------ Available records

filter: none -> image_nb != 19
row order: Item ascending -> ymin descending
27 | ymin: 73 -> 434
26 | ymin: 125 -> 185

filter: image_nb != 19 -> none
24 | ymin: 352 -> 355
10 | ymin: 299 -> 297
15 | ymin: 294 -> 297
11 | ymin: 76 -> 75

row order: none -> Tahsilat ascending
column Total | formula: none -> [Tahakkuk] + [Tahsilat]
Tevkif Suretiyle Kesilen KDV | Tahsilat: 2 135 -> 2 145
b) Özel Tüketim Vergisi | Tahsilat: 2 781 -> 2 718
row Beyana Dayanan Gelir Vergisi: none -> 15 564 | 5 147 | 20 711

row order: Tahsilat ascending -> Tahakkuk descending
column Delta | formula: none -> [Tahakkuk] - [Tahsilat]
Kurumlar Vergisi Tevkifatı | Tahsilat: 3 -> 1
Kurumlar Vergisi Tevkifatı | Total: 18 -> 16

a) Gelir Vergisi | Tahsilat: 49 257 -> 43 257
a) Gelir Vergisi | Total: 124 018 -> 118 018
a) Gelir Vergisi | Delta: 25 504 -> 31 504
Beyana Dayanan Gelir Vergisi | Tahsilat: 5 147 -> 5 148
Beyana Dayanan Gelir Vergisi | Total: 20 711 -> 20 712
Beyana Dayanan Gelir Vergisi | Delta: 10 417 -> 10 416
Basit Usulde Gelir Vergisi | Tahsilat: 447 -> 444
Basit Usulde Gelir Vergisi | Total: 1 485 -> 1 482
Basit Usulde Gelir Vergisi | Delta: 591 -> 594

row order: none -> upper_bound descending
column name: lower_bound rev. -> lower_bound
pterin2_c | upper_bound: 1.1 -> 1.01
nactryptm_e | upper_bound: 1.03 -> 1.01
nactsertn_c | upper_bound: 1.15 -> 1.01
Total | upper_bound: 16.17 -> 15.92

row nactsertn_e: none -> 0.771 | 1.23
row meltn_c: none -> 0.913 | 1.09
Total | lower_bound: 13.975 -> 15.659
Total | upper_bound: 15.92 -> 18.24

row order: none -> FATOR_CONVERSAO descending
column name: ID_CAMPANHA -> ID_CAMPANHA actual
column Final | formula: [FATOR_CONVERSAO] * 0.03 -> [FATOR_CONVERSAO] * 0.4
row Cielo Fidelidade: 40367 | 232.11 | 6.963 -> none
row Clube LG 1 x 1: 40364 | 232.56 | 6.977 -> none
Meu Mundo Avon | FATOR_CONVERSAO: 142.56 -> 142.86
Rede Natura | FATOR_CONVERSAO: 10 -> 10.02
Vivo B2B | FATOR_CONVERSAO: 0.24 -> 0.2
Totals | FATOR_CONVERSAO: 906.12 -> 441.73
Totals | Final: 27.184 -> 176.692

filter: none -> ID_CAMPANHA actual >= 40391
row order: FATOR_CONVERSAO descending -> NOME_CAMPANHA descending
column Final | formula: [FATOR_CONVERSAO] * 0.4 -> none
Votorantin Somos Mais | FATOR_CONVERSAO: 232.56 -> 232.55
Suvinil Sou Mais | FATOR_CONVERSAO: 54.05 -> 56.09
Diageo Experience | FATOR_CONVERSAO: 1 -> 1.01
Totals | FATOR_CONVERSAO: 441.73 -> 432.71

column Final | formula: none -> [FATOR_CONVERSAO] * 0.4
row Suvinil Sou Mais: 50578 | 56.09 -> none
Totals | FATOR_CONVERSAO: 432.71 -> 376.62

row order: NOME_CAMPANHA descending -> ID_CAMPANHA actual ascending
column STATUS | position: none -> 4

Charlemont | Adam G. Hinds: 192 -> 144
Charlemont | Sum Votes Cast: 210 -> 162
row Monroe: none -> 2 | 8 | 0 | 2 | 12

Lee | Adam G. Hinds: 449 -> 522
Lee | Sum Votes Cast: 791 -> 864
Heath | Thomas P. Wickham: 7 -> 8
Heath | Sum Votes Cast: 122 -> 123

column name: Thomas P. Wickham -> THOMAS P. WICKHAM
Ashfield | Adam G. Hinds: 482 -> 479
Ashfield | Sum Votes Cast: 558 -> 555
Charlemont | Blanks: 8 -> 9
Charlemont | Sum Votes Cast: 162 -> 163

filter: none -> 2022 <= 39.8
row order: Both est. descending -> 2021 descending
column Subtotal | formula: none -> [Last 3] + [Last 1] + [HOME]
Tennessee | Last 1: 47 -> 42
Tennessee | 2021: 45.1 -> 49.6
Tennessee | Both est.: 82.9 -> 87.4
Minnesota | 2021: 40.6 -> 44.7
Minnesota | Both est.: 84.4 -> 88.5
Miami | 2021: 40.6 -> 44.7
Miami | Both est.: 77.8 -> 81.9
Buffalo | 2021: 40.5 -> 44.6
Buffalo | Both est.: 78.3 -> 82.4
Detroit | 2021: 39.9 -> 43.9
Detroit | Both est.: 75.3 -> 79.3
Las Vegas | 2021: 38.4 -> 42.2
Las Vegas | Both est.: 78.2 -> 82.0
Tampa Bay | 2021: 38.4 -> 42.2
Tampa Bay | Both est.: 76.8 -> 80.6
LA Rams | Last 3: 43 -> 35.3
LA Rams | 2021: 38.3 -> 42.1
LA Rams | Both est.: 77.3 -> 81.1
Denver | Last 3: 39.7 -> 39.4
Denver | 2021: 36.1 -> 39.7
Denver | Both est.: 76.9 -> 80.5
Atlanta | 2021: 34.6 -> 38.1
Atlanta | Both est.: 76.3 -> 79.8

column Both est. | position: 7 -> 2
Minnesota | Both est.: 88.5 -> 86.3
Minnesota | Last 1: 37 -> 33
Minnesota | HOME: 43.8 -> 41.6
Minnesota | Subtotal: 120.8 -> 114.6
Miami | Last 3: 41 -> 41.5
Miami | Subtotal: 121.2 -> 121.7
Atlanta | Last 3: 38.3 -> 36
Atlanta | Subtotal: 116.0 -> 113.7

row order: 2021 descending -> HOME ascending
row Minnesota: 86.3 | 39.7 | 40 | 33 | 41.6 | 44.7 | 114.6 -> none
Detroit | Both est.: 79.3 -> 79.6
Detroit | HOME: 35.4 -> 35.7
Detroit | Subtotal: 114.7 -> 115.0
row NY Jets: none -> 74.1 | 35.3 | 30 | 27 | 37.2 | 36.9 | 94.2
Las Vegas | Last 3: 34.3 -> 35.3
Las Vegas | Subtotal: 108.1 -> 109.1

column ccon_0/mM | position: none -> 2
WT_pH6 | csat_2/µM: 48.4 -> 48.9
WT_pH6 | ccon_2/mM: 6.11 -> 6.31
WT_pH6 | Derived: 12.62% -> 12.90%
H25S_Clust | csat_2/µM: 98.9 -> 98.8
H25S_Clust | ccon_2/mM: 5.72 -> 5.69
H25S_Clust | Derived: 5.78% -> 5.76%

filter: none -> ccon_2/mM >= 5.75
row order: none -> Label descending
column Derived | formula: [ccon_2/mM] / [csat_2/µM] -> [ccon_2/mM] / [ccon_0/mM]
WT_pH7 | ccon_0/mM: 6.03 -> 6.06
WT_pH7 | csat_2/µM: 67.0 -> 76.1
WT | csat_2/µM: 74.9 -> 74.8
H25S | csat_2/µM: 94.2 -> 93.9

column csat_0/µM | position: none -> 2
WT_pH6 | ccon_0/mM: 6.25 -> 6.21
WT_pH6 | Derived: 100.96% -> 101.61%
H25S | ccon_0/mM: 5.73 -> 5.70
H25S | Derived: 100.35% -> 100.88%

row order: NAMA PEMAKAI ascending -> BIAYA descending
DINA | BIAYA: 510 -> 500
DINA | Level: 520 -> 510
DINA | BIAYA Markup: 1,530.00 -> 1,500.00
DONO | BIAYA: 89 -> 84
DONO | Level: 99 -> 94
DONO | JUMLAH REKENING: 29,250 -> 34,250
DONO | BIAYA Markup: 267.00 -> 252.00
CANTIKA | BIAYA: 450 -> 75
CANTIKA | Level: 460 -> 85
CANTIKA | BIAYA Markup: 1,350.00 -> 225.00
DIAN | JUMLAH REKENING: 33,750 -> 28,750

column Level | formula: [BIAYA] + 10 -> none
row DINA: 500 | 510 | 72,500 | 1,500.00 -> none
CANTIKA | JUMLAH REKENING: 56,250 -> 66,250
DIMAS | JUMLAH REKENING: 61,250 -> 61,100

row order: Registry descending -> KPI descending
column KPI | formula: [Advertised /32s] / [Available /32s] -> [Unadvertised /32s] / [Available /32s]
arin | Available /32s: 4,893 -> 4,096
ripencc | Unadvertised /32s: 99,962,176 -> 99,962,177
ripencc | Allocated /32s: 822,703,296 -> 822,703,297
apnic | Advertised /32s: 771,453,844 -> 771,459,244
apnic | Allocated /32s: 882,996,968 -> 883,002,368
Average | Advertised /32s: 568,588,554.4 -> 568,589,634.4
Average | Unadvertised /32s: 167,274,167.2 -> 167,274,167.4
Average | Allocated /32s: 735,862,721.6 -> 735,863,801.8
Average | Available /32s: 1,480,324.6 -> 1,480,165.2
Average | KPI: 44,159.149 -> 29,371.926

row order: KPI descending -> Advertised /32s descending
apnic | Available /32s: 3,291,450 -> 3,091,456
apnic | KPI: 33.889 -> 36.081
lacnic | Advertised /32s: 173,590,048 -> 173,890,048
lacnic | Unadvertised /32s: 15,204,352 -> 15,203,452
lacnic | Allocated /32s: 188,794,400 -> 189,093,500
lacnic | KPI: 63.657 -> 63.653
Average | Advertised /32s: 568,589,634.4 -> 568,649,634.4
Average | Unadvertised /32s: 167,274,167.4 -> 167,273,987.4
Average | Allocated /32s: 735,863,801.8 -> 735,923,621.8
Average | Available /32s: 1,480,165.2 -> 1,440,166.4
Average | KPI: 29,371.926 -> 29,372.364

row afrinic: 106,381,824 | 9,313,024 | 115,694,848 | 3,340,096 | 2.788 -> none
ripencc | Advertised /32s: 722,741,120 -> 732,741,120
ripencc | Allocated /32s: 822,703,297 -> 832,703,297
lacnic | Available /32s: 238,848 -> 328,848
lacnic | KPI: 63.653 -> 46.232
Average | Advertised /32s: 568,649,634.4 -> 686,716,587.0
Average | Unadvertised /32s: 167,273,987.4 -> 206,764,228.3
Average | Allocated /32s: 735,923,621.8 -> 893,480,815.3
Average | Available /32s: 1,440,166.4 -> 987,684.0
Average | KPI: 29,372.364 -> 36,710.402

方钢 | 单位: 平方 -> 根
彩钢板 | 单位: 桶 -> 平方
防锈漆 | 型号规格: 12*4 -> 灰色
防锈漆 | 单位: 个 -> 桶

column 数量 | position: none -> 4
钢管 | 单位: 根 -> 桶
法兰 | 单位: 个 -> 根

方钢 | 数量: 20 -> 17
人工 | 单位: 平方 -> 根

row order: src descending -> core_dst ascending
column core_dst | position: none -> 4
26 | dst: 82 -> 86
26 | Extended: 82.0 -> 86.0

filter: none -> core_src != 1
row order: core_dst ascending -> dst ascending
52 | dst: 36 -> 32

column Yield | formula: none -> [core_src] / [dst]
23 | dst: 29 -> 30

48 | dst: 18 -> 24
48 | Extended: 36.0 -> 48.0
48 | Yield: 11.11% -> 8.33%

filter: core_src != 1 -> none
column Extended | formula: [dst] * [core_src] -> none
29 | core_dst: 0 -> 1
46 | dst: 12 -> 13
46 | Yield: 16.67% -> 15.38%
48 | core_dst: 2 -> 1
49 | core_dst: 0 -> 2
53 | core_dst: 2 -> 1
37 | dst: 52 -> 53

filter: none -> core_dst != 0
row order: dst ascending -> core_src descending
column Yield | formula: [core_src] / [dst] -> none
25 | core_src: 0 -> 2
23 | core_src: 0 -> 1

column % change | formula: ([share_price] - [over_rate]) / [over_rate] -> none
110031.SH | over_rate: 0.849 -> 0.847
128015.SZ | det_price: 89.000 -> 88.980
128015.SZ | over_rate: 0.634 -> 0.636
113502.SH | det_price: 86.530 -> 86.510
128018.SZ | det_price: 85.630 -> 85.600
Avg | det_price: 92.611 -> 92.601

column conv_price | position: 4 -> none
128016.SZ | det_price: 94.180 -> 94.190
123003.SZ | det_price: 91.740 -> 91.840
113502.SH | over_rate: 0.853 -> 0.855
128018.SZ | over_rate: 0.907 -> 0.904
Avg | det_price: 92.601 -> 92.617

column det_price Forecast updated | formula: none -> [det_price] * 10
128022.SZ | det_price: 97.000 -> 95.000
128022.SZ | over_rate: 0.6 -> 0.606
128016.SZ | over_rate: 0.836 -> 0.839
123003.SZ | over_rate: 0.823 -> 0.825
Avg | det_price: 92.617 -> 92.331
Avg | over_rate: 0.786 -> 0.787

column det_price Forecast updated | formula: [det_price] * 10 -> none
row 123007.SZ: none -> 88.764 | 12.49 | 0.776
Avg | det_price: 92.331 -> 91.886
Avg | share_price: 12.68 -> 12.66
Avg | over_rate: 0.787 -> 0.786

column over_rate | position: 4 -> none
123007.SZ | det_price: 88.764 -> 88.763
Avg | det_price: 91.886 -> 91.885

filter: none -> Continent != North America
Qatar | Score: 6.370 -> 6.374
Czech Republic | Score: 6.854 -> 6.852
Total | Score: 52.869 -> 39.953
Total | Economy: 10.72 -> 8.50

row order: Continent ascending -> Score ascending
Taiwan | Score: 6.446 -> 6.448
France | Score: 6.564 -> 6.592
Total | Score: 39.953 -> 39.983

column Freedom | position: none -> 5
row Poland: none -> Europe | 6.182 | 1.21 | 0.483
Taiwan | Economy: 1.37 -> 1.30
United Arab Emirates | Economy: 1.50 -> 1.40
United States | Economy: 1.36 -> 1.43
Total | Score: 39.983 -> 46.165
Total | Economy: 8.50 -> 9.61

------------

**Task goal:**
All lines from the one that holds "128016.SZ | over_rate: 0.836 -> 0.839" to the end of the entries above must be transcribed exactly, both ends included, and no others.

**Solution:**
128016.SZ | over_rate: 0.836 -> 0.839
123003.SZ | over_rate: 0.823 -> 0.825
Avg | det_price: 92.617 -> 92.331
Avg | over_rate: 0.786 -> 0.787

column det_price Forecast updated | formula: [det_price] * 10 -> none
row 123007.SZ: none -> 88.764 | 12.49 | 0.776
Avg | det_price: 92.331 -> 91.886
Avg | share_price: 12.68 -> 12.66
Avg | over_rate: 0.787 -> 0.786

column over_rate | position: 4 -> none
123007.SZ | det_price: 88.764 -> 88.763
Avg | det_price: 91.886 -> 91.885

filter: none -> Continent != North America
Qatar | Score: 6.370 -> 6.374
Czech Republic | Score: 6.854 -> 6.852
Total | Score: 52.869 -> 39.953
Total | Economy: 10.72 -> 8.50

row order: Continent ascending -> Score ascending
Taiwan | Score: 6.446 -> 6.448
France | Score: 6.564 -> 6.592
Total | Score: 39.953 -> 39.983

column Freedom | position: none -> 5
row Poland: none -> Europe | 6.182 | 1.21 | 0.483
Taiwan | Economy: 1.37 -> 1.30
United Arab Emirates | Economy: 1.50 -> 1.40
United States | Economy: 1.36 -> 1.43
Total | Score: 39.983 -> 46.165
Total | Economy: 8.50 -> 9.61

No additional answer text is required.